In a new episode of The Next Frontier,CNN’s Rahel Solomon meets innovators around the world who are imagining new ways of producing food to meet the demand of a growing population.
From meat alternatives to hi-tech farming practices, technology today has the potential to greatly impact how we will eat in the future. Liz Specht, Vice President of Science and Technology at the Good Food Institute, believes that “the best way to ensure we have food security in the future is to diversify our protein supply.”
Following the success of the plant-powered movement which has taken off over the past decade, Specht believes that it is time to introduce the next generation of alternative ingredients. “I think we have to be open to all the tools in our toolkit to make a food system that can actually sustain a population of the size we’re approaching,” she adds.
To protect the future, some scientists have been looking to the past, to billion-year-old micro-organisms that helped form the basis for modern day plants – algae.Companies around the world are now harvesting and refining this ingredient. Miller Tran, co-founder of Triton, tells the programme, “I believe the next frontier in the future of food is really harnessing the potential of microorganisms. And here at Triton we believe that that microorganism is algae.”
He continues, “Food has to be an experience. The next generation and the future of food is not just about mimicking a burger, it’s creating an outcome that simply put doesn’t exist.” Algae can be evolved for various compounds which resemble animal products such as meat, eggs or even milk. “The outcomes that are possible are just endless,” Tran says.
“It starts with growing them in liquid. Eventually we’ll transfer them into a fermentation tank, which is basically how we produce beer with microorganisms in a stainless-steel reactor.

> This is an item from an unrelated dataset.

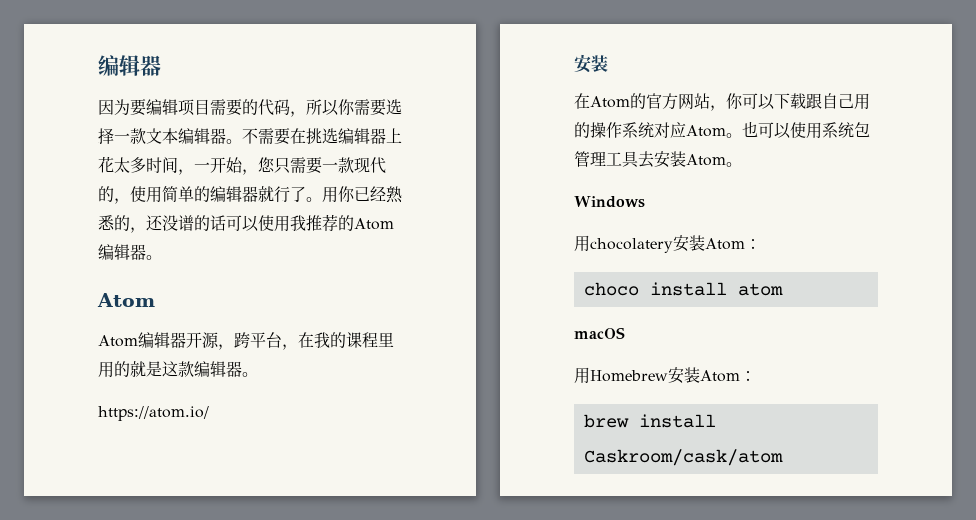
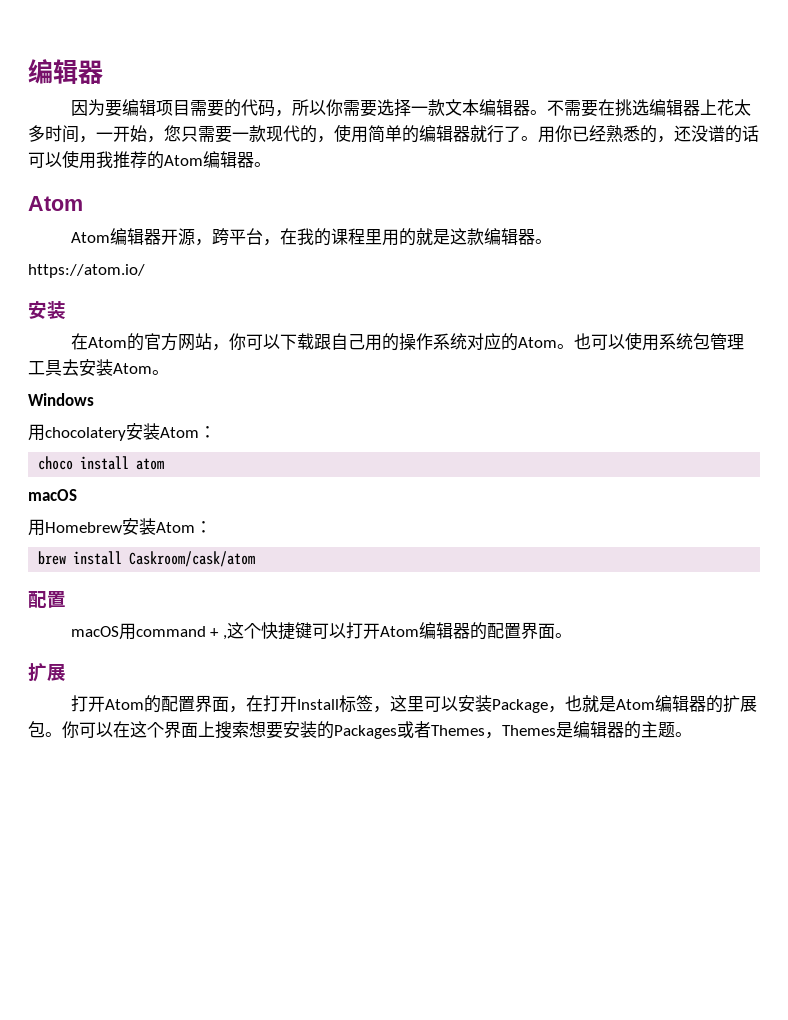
(686, 130) none -> [500,333,518,351] 的
(783, 457) none -> [28,591,66,608] [70,622,573,640] [28,663,66,682] [70,695,757,713] [28,721,692,739] // 配置 // macOS用command + ,这个快捷键可以打开Atom编辑器的配置界面。 // 扩展 // 打开Atom的配置界面，在打开Install标签，这里可以安装Package，也就是Atom编辑器的扩展包。你可以在这个界面上搜索想要安装的Packages或者Themes，Themes是编辑器的主题。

Once we have that scaled up process, we dry them, and we send them off to food science to create the next new novel food product,” explains Tran.
One of the newest industries aiming to mimicking animal product is ‘cultivating meat’, grown in a petri dish instead of a farm. Specht explains, “This is cultivating actual animal cells and animal muscle tissue. You’re creating what is essentially identical to animal meat.” One customer tells the programme, “I feel like I’m tasting the future.”
Israeli startupSteakholder Foods is a company at the forefront of this emerging technology, combining 3D bio-printing with advanced cellular biology to create whole cuts of meat. According to CEO Arik Kaufman,“The printing capability is our secret sauce. We hold a platform that is very diversified and can be relevant to multispecies.”
Beginning by humanely taking tissue from an animal, stem cells are then isolated and placed in bioreactors where they are fed nutrients to help them grow. Vice President of Biology at Steakholder Foods, Orit Goldman describes the process of cultivating the meat, “We characterise the muscle and fat cells under the microscope. The muscle cells will contract as in the native tissue. When we have the differentiated cells, we mix the cells with the bio ink and print the cells through the printer.”
The printing process takes around seven minutes. Afterwards, Goldman says it requires a maturation and incubation phase before it can be cooked. Kaufman compares raising livestock to cultivating meat, “It takes approximately two years to grow a cow until it’s slaughtered and has a huge effect on the carbon footprint of the world. The time it takes to produce a cultivated steak is a few weeks. It’s much more efficient timewise and energy consumption-wise. It’s clean and it’s ethical.”
In Doncaster, England, CEO and co-founder of Earth Rover, James Brown, describes how AI powered robots (Earth Rovers) could be the next frontier in farming. “The idea is to produce food sustainably with no diesels, no chemicals, and no tillage of the soil.” The autonomous rover can be controlled using GPS guidance, can go up and down the field, and control weeds with concentrated light.
Current control methods include spraying chemicals or mechanical weeding, which can harm the soil and surrounding crops. The rovers are much more precise distributing these chemicals and take advantage of AI by using cameras that provide information to farmers about plant size and health in order to only apply what is needed. Liz Specht says, “Both will serve all areas of food production in a really valuable way.”
In Italy, Luca Gamberini, co-founder of Nemo’s Garden, is looking for a sustainable land space solution for the future. The mission of this underwater farming technology is to give it “an added possibility for growing produce on the huge amount of coastlines that is especially present in our middle section of the earth.” The pilot plant is located just off the coast of Noli in an array of suspended greenhouses called biospheres, transparent plastic domes anchored to the sea floor which capture air inside.
The plants grow via hydroponics, using water-based nutrients in place of soil. According to Gamberini, Nemo’s Garden stands out from other forms of farming with “the difference in the light spectrum that reaches the plants, thermal stability of the ocean water, separation from outside pathogens and pests and access to fresh water.”
Looking to the future, Specht believes that people need to be open to all kinds of concepts to feed the planet. “The urgency of the challenges in the food system right now are such that we can’t wait to be able to bring agriculture up to the speed it needs to be at.”